Collaboration is the core of my work.

Collaboration is creative - each partnership takes a different shape. You may be interested in collaborating with me if…

  • You want to convene diverse groups of people to explore our past and how it connects to the present

  • You are looking for a subject matter expert in the areas of Indigenous history, race, & identity in the US South

  • You want to move beyond performative land acknowledgements to build true partnerships with communities

  • You want to reimagine landscapes, narratives, and spaces with a lens of Indigeneity

"Community" is not only those who live and work outside an institution's walls; your community is the people you spend the most time with. If an organization wants to serve a community better, its leaders need to belong to that community.

Native Studies Partnership with the College of the Muscogee Nation

“The Mellon Foundation has awarded Emory University and the College of the Muscogee Nation (CMN) in Oklahoma a $2.4 million grant that will help develop collaborative and independent programs advancing Native and Indigenous Studies and the preservation of the Mvskoke language in a unique partnership between the two schools.

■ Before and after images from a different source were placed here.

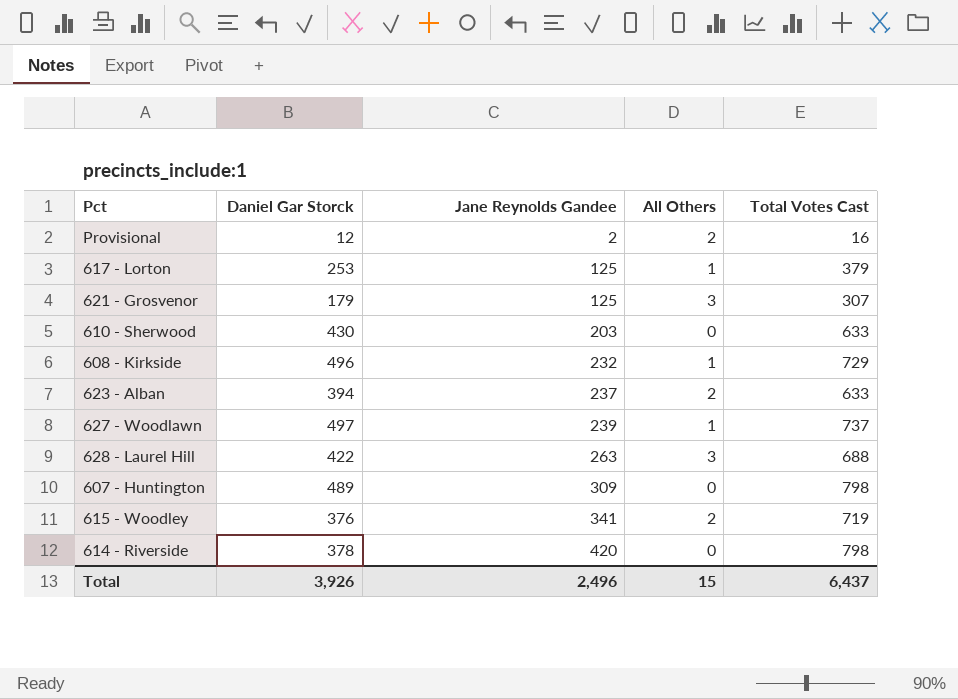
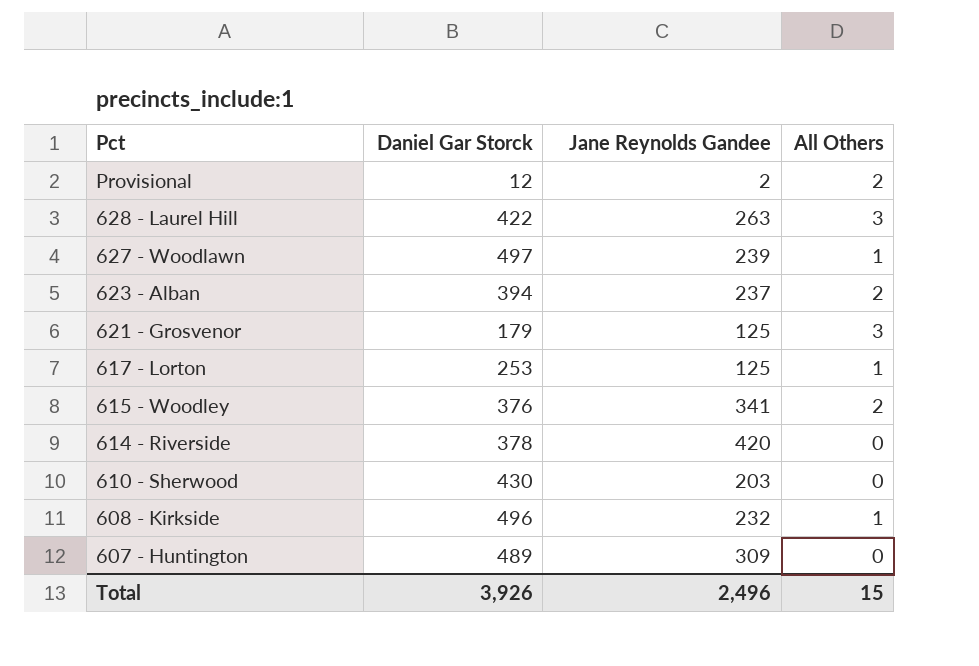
row order: Jane Reynolds Gandee ascending -> Pct descending
column Total Votes Cast | formula: [Daniel Gar Storck] + [Jane Reynolds Gandee] + [All Others] -> none

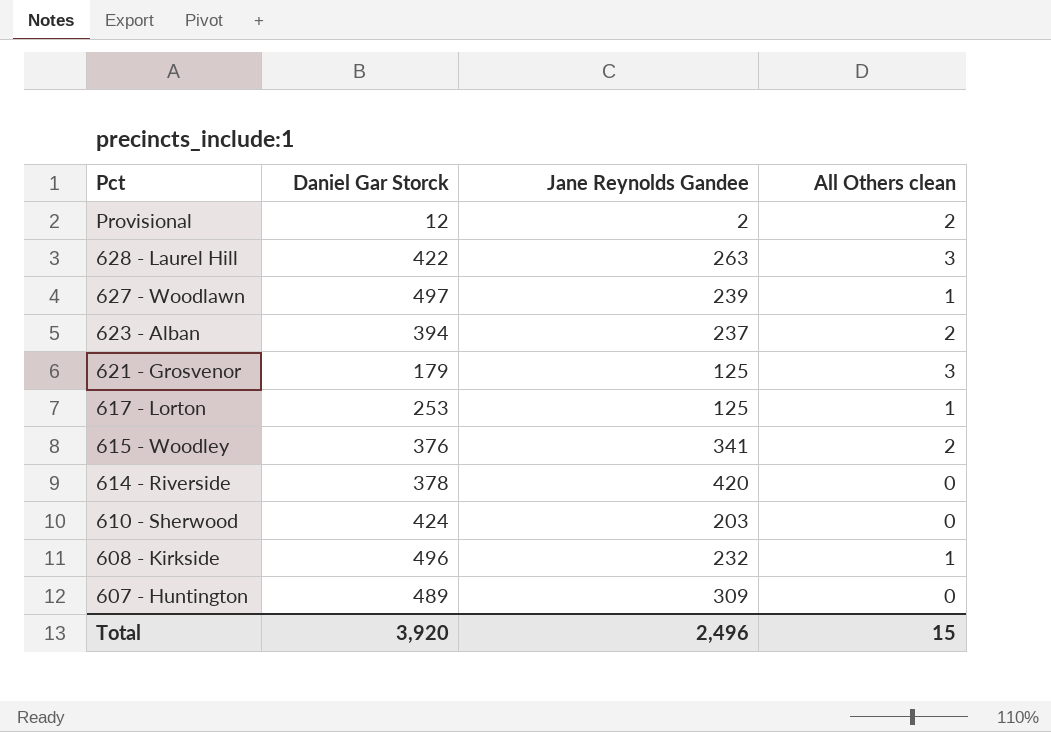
column name: All Others -> All Others clean
610 - Sherwood | Daniel Gar Storck: 430 -> 424
Total | Daniel Gar Storck: 3,926 -> 3,920

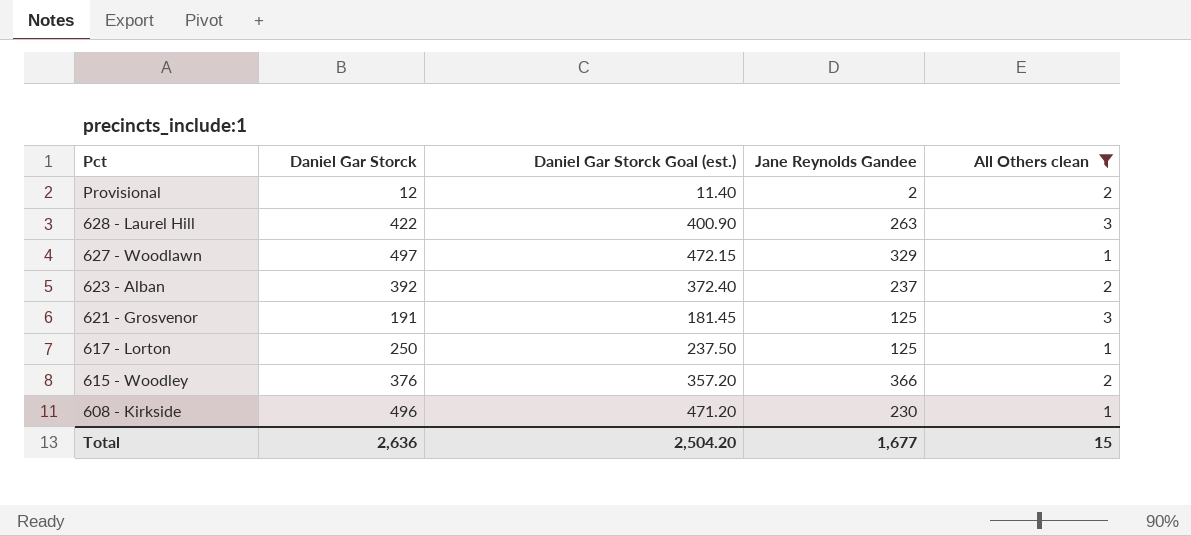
filter: none -> All Others clean != 0
column Daniel Gar Storck Goal (est.) | formula: none -> [Daniel Gar Storck] * 0.95
627 - Woodlawn | Jane Reynolds Gandee: 239 -> 329
623 - Alban | Daniel Gar Storck: 394 -> 392
621 - Grosvenor | Daniel Gar Storck: 179 -> 191
617 - Lorton | Daniel Gar Storck: 253 -> 250
615 - Woodley | Jane Reynolds Gandee: 341 -> 366
608 - Kirkside | Jane Reynolds Gandee: 232 -> 230
Total | Daniel Gar Storck: 3,920 -> 2,636
Total | Jane Reynolds Gandee: 2,496 -> 1,677

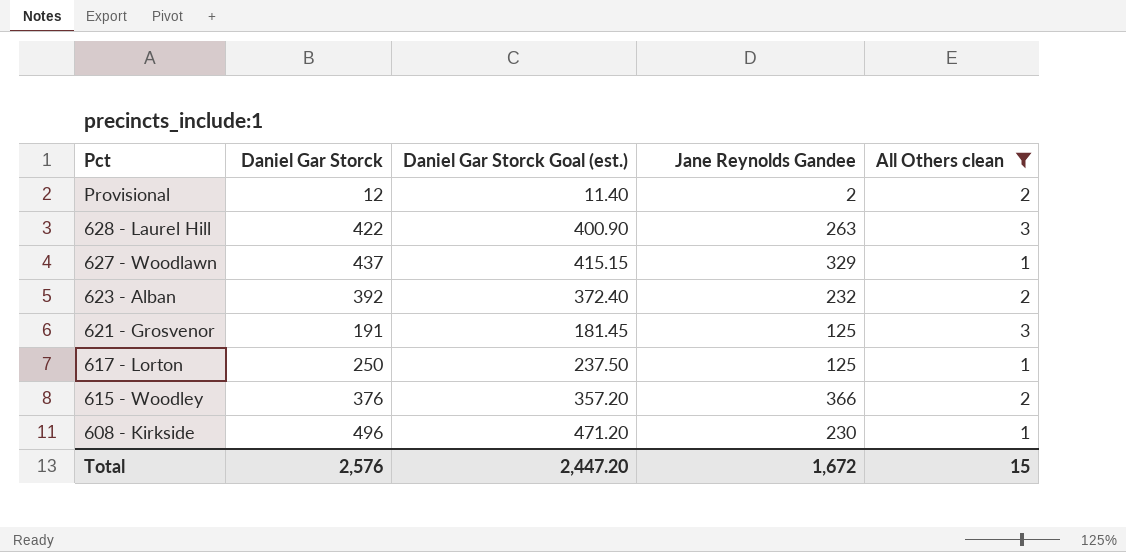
627 - Woodlawn | Daniel Gar Storck: 497 -> 437
627 - Woodlawn | Daniel Gar Storck Goal (est.): 472.15 -> 415.15
623 - Alban | Jane Reynolds Gandee: 237 -> 232
Total | Daniel Gar Storck: 2,636 -> 2,576
Total | Daniel Gar Storck Goal (est.): 2,504.20 -> 2,447.20
Total | Jane Reynolds Gandee: 1,677 -> 1,672

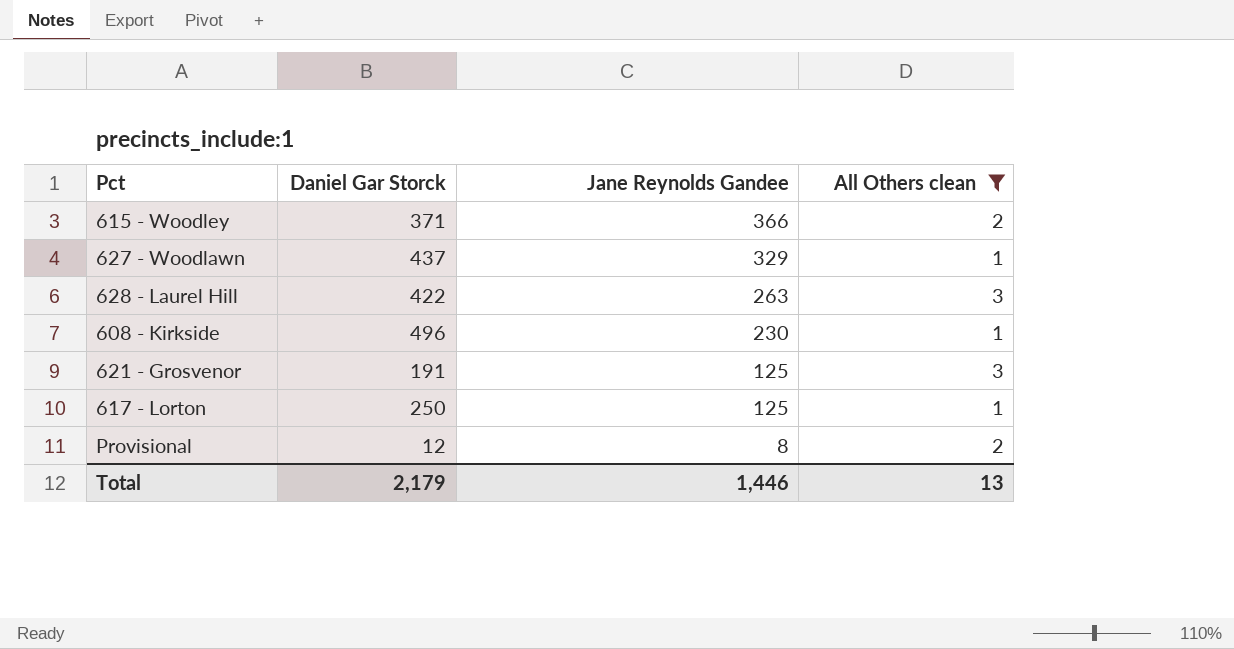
row order: Pct descending -> Jane Reynolds Gandee descending
column Daniel Gar Storck Goal (est.) | formula: [Daniel Gar Storck] * 0.95 -> none
row 623 - Alban: 392 | 372.40 | 232 | 2 -> none
615 - Woodley | Daniel Gar Storck: 376 -> 371
Provisional | Jane Reynolds Gandee: 2 -> 8
Total | Daniel Gar Storck: 2,576 -> 2,179
Total | Jane Reynolds Gandee: 1,672 -> 1,446
Total | All Others clean: 15 -> 13

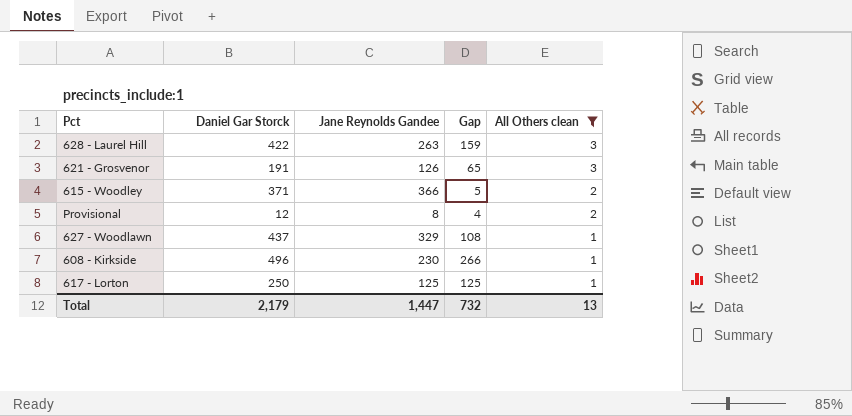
row order: Jane Reynolds Gandee descending -> All Others clean descending
column Gap | formula: none -> [Daniel Gar Storck] - [Jane Reynolds Gandee]
621 - Grosvenor | Jane Reynolds Gandee: 125 -> 126
Total | Jane Reynolds Gandee: 1,446 -> 1,447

The joint initiative in Native and Indigenous Studies is the only one of its kind in the nation between a tribal college and a private research university. The work of the initiative, and the nature of the partnership between Emory and CMN, is intended as a new approach for scholarship, teaching and collaboration that centers Indigenous knowledge and values in ways that advance all societies.”

Read more about the partnership from the Emory News Center and The Emory Wheel.

Imaging UNC’s Future through Art - Reckoning with Silent Sam

“Monuments are art, and they reflect values—they are not historical instruction and they do not reflect a historical understanding (though members of society who would like us to believe in their versions of the past have consciously labeled them as “history,” and the public is divided over whether that is at issue). In fact, what is at issue with these monuments are values, and who gets to decide what represents a community’s values.”

- Malinda Maynor Lowery

Somewhere South: It’s a Greens Thing

Chef Vivian Howard and Lumbee historian Malinda Maynor Lowery get a tour of Glenn and Dorsey Hunt ’s collard sandwich stand at Lumbee Homecoming in Pembroke, N.C., in Somewhere South: It's a Greens Thing (Season 1 Episode 5).